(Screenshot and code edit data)
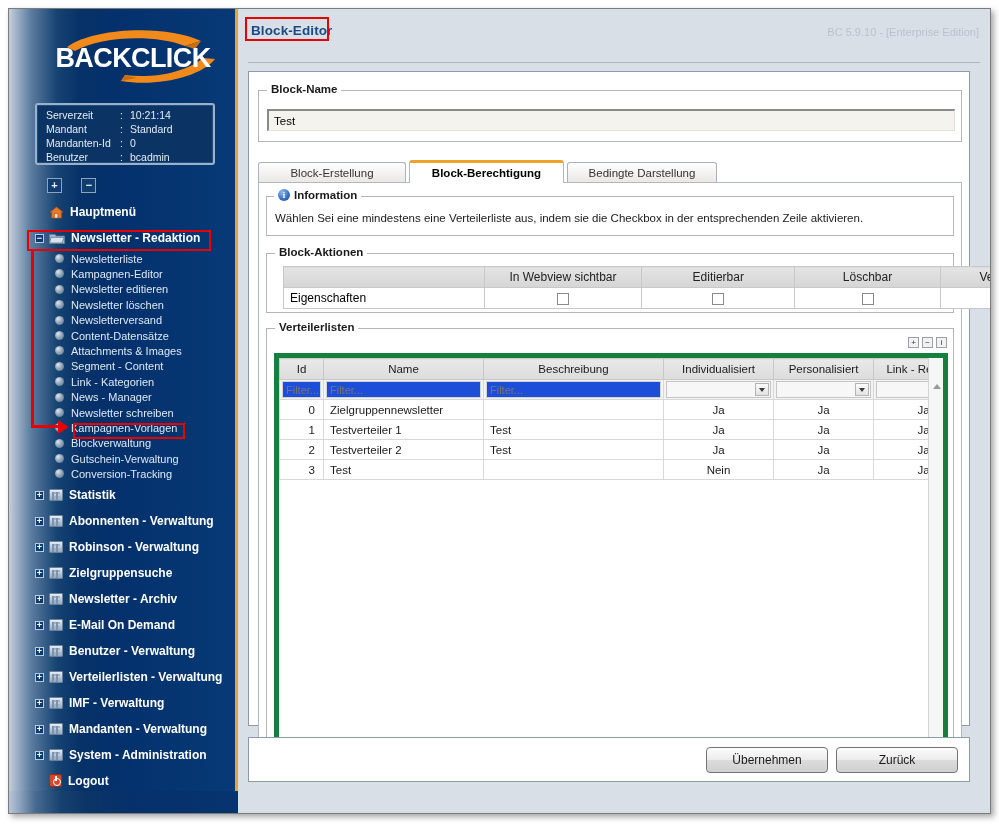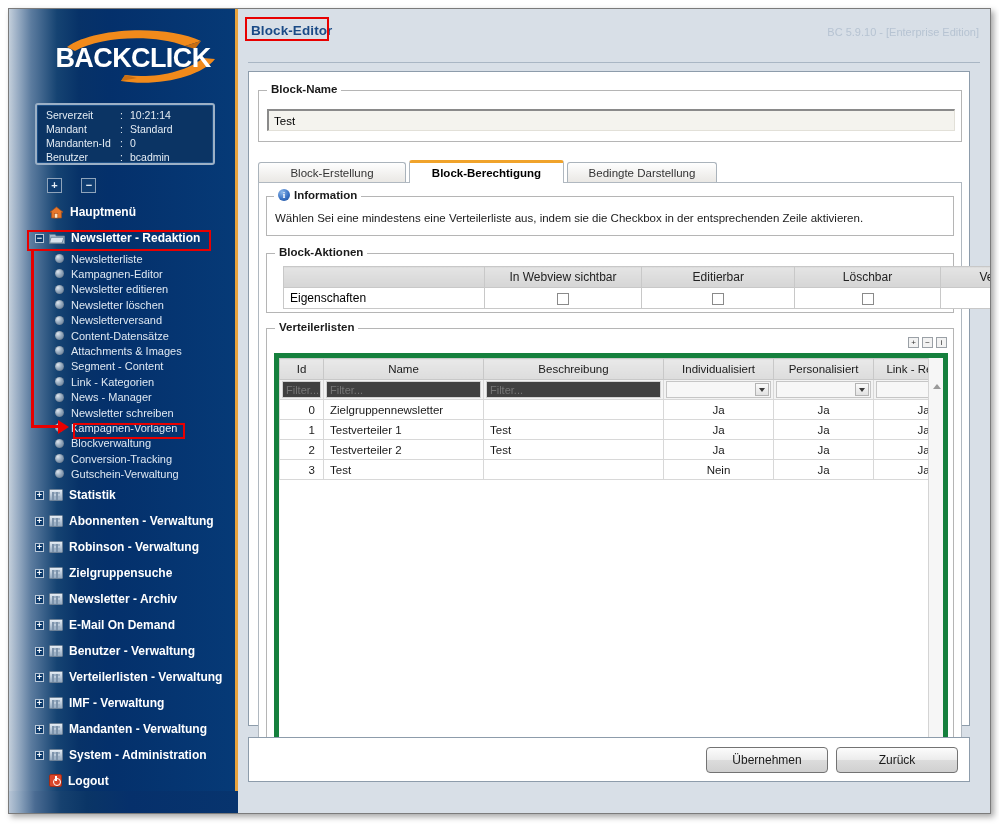--- a/index.html
+++ b/index.html
@@ -409,21 +409,21 @@
   td.ctr { text-align: center; }
   .filter-row td {
     background: #f3f3f3;
     height: 21px;
     padding: 0 2px;
     border: 1px solid #d8d8d8;
   }
   .filter-inp {
     width: 100%; height: 17px;
     border: 1px solid #d2d2d2;
-    background: #404040;
+    background: #1d4ed8;
     color: #b3b3b3;
     font-size: 11px;
     padding-left: 3px;
     font-family: "Liberation Sans", sans-serif;
   }
   .filter-sel {
     position: relative;
     width: 100%; height: 17px;
     border: 1px solid #c6c6c6;
     background: #f7f7f7;
@@ -601,25 +601,25 @@
         <div class="nav-sub">
           <span class="dot"></span>
           <span>Kampagnen-Vorlagen</span>
         </div>
         <div class="nav-sub">
           <span class="dot"></span>
           <span>Blockverwaltung</span>
         </div>
         <div class="nav-sub">
           <span class="dot"></span>
+          <span>Gutschein-Verwaltung</span>
+        </div>
+        <div class="nav-sub">
+          <span class="dot"></span>
           <span>Conversion-Tracking</span>
-        </div>
-        <div class="nav-sub">
-          <span class="dot"></span>
-          <span>Gutschein-Verwaltung</span>
         </div>
         <div class="nav-top has-pm">
           <span class="pm">+</span>
           <span class="folder"></span>
           <span>Statistik</span>
         </div>
         <div class="nav-top has-pm">
           <span class="pm">+</span>
           <span class="folder"></span>
           <span>Abonnenten - Verwaltung</span>

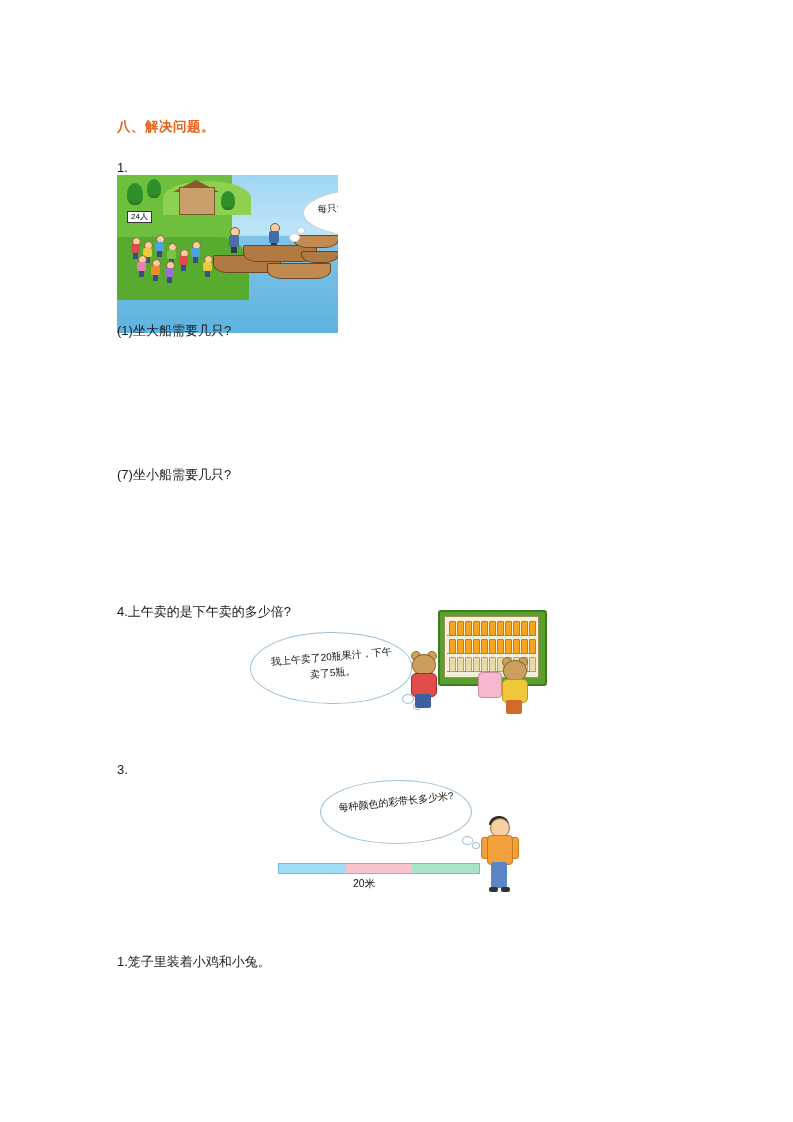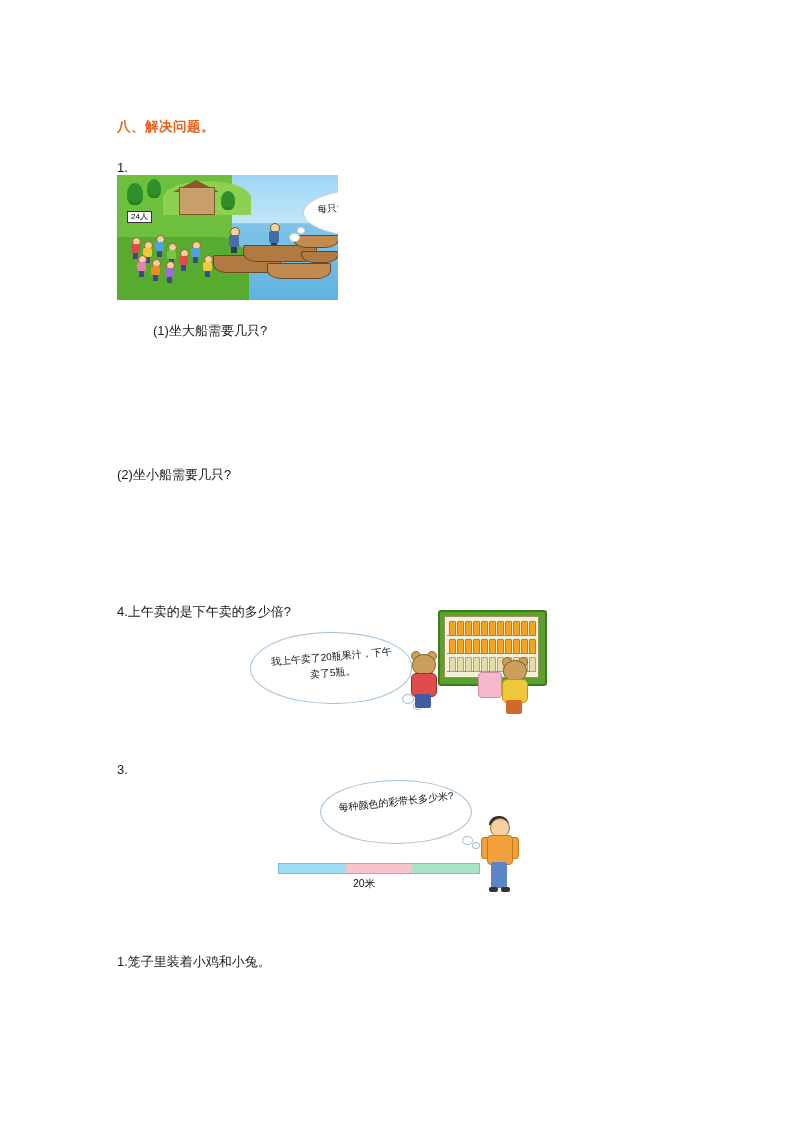--- a/index.html
+++ b/index.html
@@ -41,21 +41,21 @@
     font-size: 13px;
     color: #1a1a1a;
   }
 
   
   .scene1 {
     position: absolute;
     left: 117px;
     top: 175px;
     width: 221px;
-    height: 125px;
+    height: 158px;
     overflow: hidden;
     background: linear-gradient(#9fd6f5 0%, #bfe6f8 38%, #7fc4e8 39%, #5fb3e0 100%);
     border: 0;
   }
   .s1-grass {
     position: absolute;
     left: 0; top: 0;
     width: 115px; height: 125px;
     background: #6fbf3f;
     border-radius: 0 0 40px 0;
@@ -416,22 +416,22 @@
     <div class="s1-boat small" style="left:176px; top:60px; width:44px; height:11px;"></div>
     <div class="s1-boat" style="left:184px; top:76px; width:36px; height:10px;"></div>
 
     <div class="bub-dot" style="left:172px; top:58px; width:9px; height:7px;"></div>
     <div class="bub-dot" style="left:180px; top:52px; width:6px; height:5px;"></div>
     <div class="bubble1">
       <div class="btxt">每只大船坐4人，小船坐3人。</div>
     </div>
   </div>
 
-  <div class="q-text" style="left:117px; top:322px;margin-left:36px;">(1)坐大船需要几只?</div>
-  <div class="q-text" style="left:117px; top:466px;">(2)坐小船需要几只?</div>
+  <div class="q-text" style="left:117px; top:322px;">(1)坐大船需要几只?</div>
+  <div class="q-text" style="left:117px; top:466px;">(7)坐小船需要几只?</div>
 
   <div class="q-text" style="left:117px; top:603px;">4.上午卖的是下午卖的多少倍?</div>
 
   <div class="scene2">
     <div class="cloud2">
       <div class="ctxt">我上午卖了20瓶果汁，下午卖了5瓶。</div>
     </div>
     <div class="bub-dot" style="left:152px; top:84px; width:10px; height:8px; border-color:#9fbfd8;"></div>
     <div class="bub-dot" style="left:163px; top:92px; width:7px; height:6px; border-color:#9fbfd8;"></div>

### Activity
What is the number of lines in the data that hold the string "solid"? Answer with the number only.

### Worked solution
3